Sonradan yazının orjinalinde sonlarda Taksirati! diye bir kelime var görünce içim acıdı..
Geçen yaz,Selanikte doğan Bursa'da 89 yaşında ölen sitemizde bir resmi olan yaşlı annemize benzeyen benim bi tanem anneannecim vefat etti.çok sıska olduğumdan yazın ailem beni köye anneannemin yanına gönderirdi.Fakirim benim tüm olanaksızlıklarına rağmen her gün her öğün bana bişeyler yedirirdi köyde tavuklarından taze yumurtalar, Pitilitsa -Kulaç( yanlış telaffuz ediyor olabilirim ve pomakça nın farklı bölgelerde anlaşilmayacak derecede değiştiğini de göz onunde tutmak lazım ), çılbır , Biryan-(Kapama isimlendiriyorlar burada ) yapmasını asla unutamiyorum.Yaz tatili sonunda ben her zamanki gibi kilo almış Bursa ya dönmüş olurdum.Kendine has o tatlı kokusunu, kınalı elleriyle beni severken ''ninanka'' ( ne demek hiç bi fikrim yok ) demesi...Askerde iken öldüğünü öğrenemedim gizlemiş ailem..şimdi hala mezarına bile gidemiyorum.

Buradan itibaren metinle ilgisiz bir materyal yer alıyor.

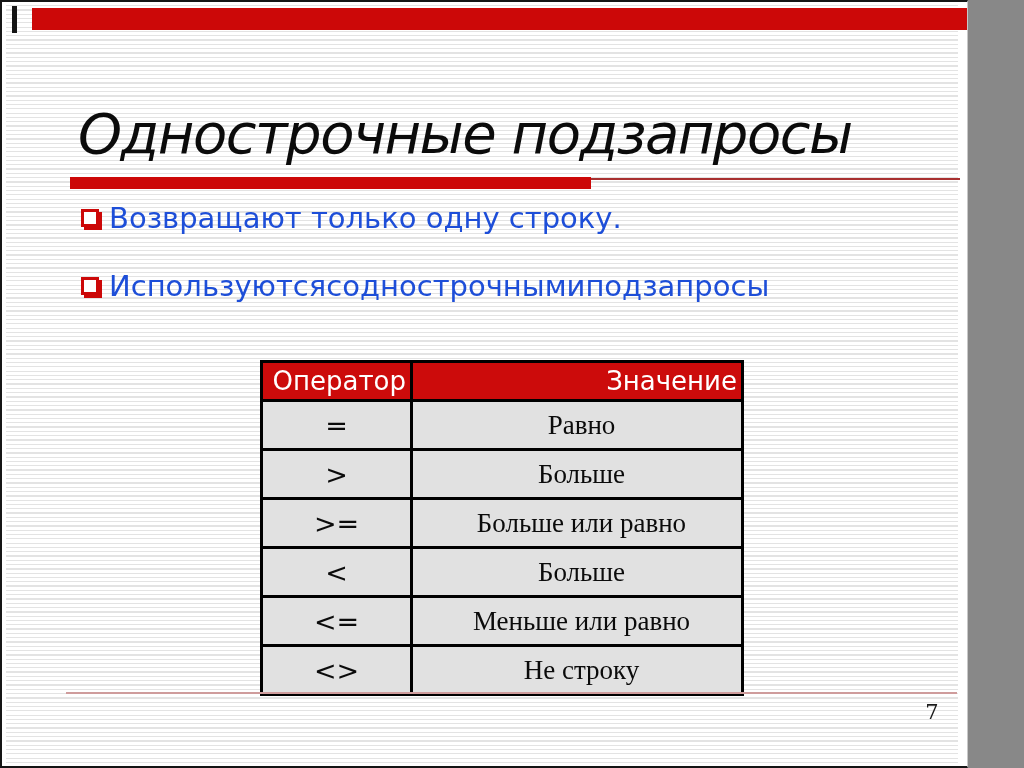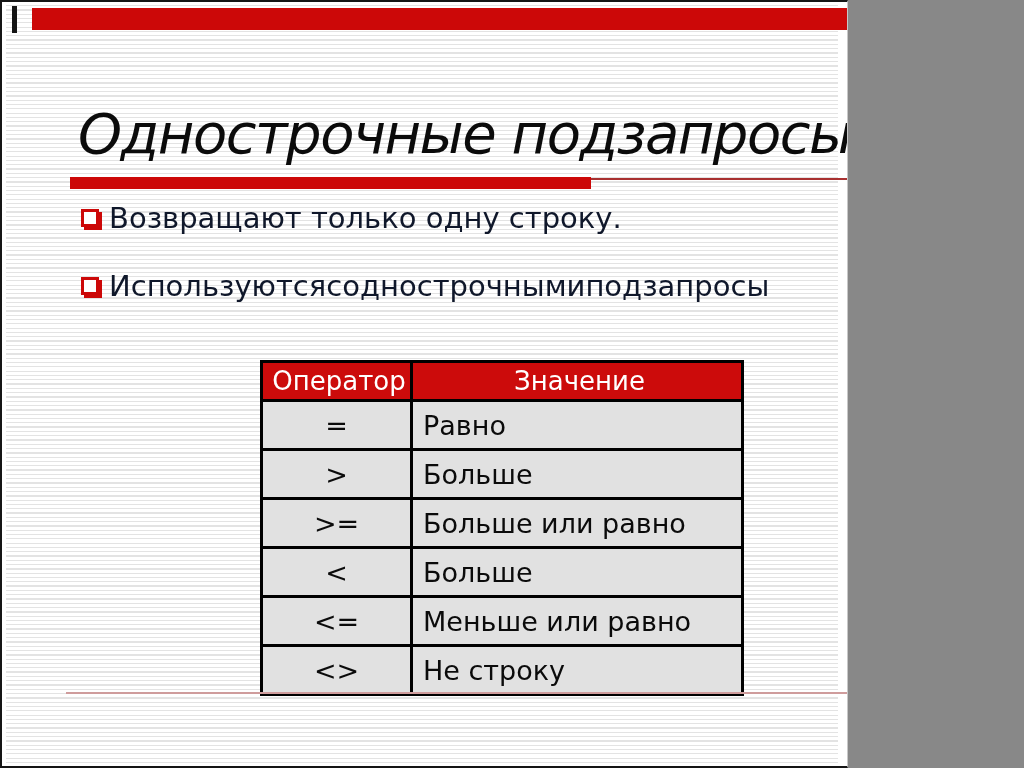--- a/index.html
+++ b/index.html
@@ -5,7 +5,7 @@
   html,body{margin:0;padding:0;background:#888;}
   #slide{
     position:relative;
-    width:848px;height:768px;
+    width:968px;height:768px;
     box-sizing:border-box;
     background:#ffffff;
     border-top:2px solid #151515;

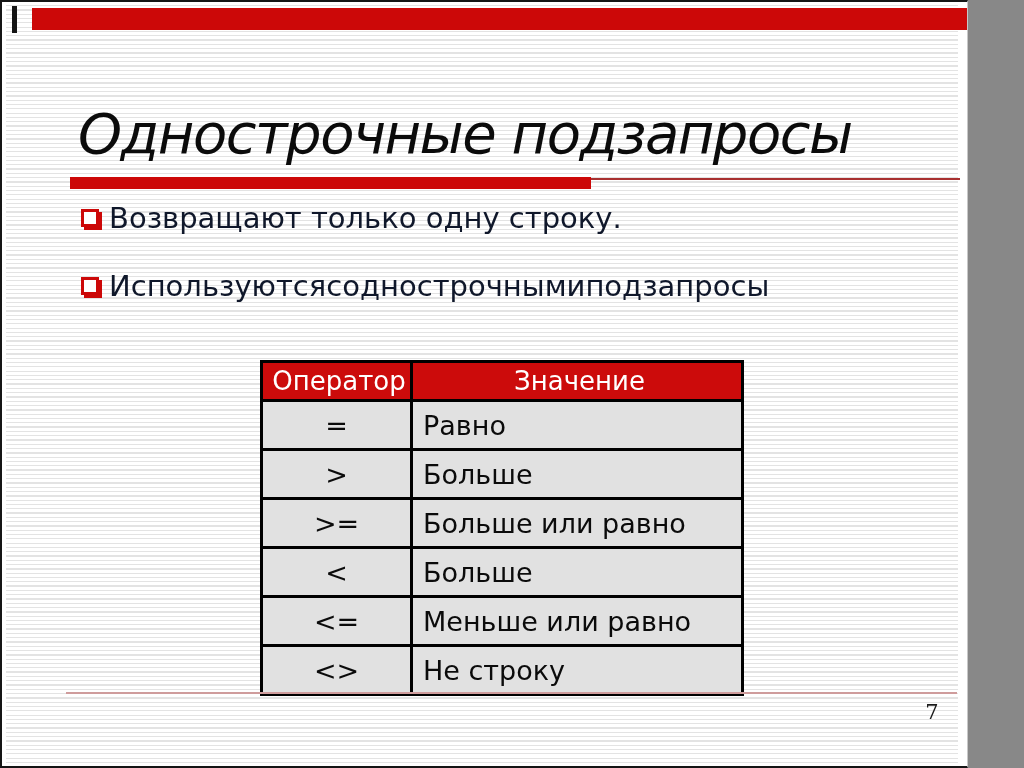--- a/index.html
+++ b/index.html
@@ -52,7 +52,7 @@
   #bullet2-square{left:79px;top:275px;}
   .bullet-text{
     position:absolute;left:107px;
-    font-size:29px;line-height:34px;color:#0f172a;
+    font-size:29px;line-height:34px;color:#1d4ed8;
   }
   #bullet1-text{top:199px;width:700px;}
   #bullet2-line1{

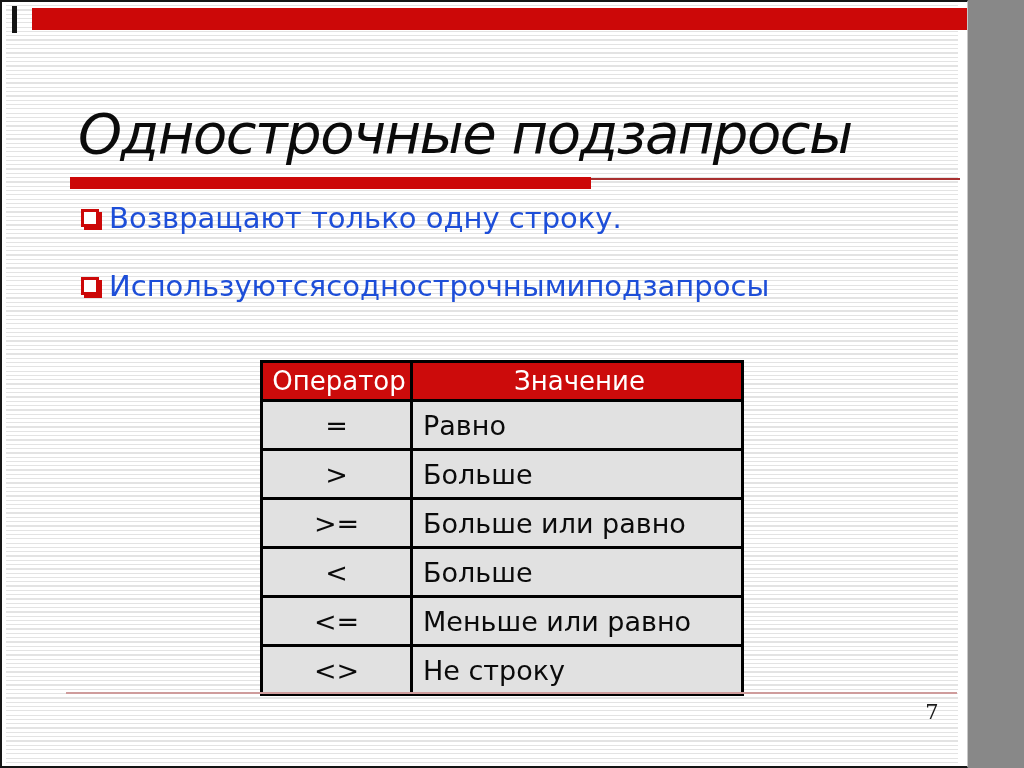--- a/index.html
+++ b/index.html
@@ -72,7 +72,7 @@
   table.ops td.hdr{
     background:#cc0b0b;color:#ffffff;
     font-size:26px;height:32px;
-    padding:2px 4px 2px 9px;text-align:center;vertical-align:middle;
+    padding:2px 4px 2px 9px;text-align:right;vertical-align:middle;
   }
   table.ops td.op{
     background:#e1e1e1;text-align:center;height:44px;

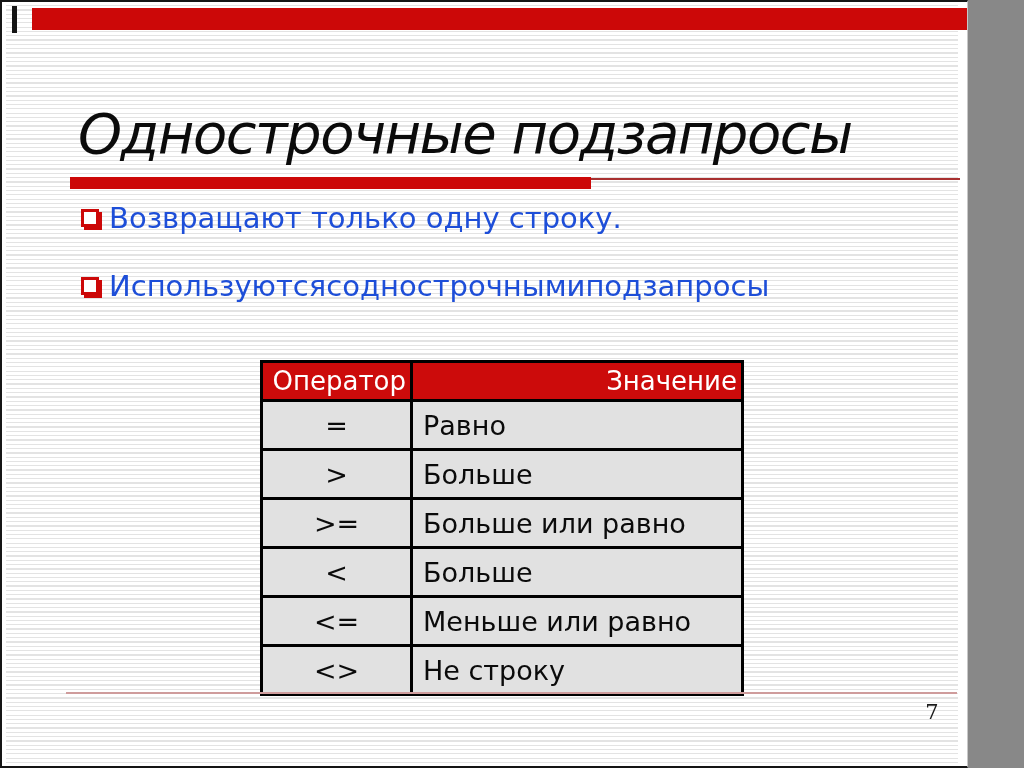--- a/index.html
+++ b/index.html
@@ -79,8 +79,8 @@
     vertical-align:middle;
   }
   table.ops td.val{
-    background:#e1e1e1;text-align:left;height:44px;
-    padding-left:10px;vertical-align:middle;
+    background:#e1e1e1;text-align:center;height:44px;
+    padding-left:10px;vertical-align:middle;font-family:Liberation Serif, serif;
   }
   .footer-line{
     position:absolute;left:64px;top:690px;width:891px;height:2px;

Neyse asıl diyeceğim şey şu..köyde sürekli tavuklarını sevicem diye kovalardım küçükken onu üzerdim oda çok kızınca yüksek sesle şöyle derdi : Eh gidi mari şo taksirati!
Ne dediği konusunda hiç bi fikrim yok ama çok kızdığını anlardım...Yazidaki Taksirati! kelimesini görünce aklıma geldi sizlerlede paylaşmak istedim.